## TASK TO CARRY OUT
Among the records that follow, how many lines contain the word "dilihat"? Give the number and no other words.

····················

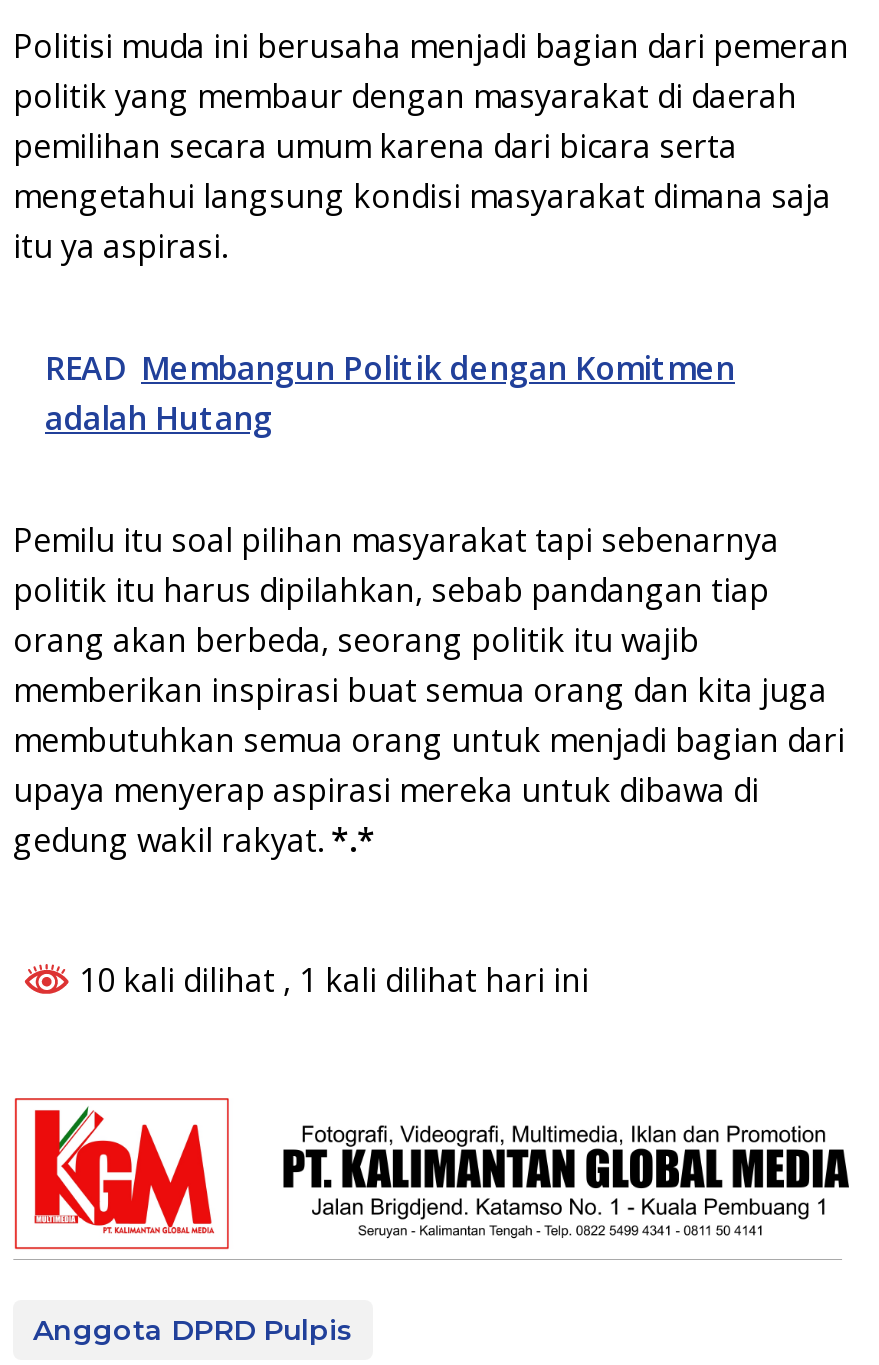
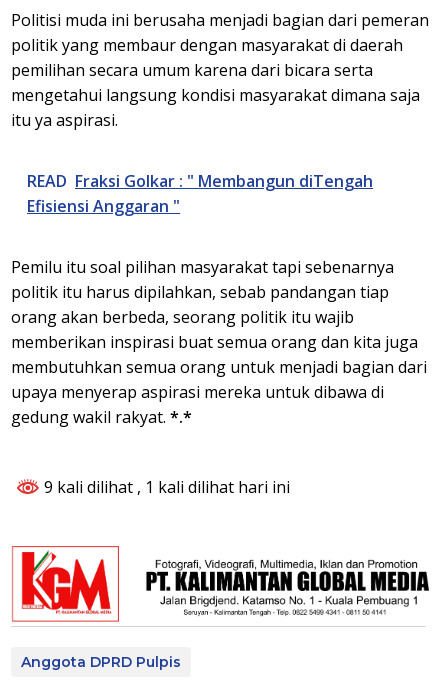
- READ Membangun Politik dengan Komitmen
- adalah Hutang
+ READ Fraksi Golkar : " Membangun diTengah
+ Efisiensi Anggaran "

- 10 kali dilihat, 1 kali dilihat hari ini
+ 9 kali dilihat, 1 kali dilihat hari ini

····················

## YOUR RESPONSE
2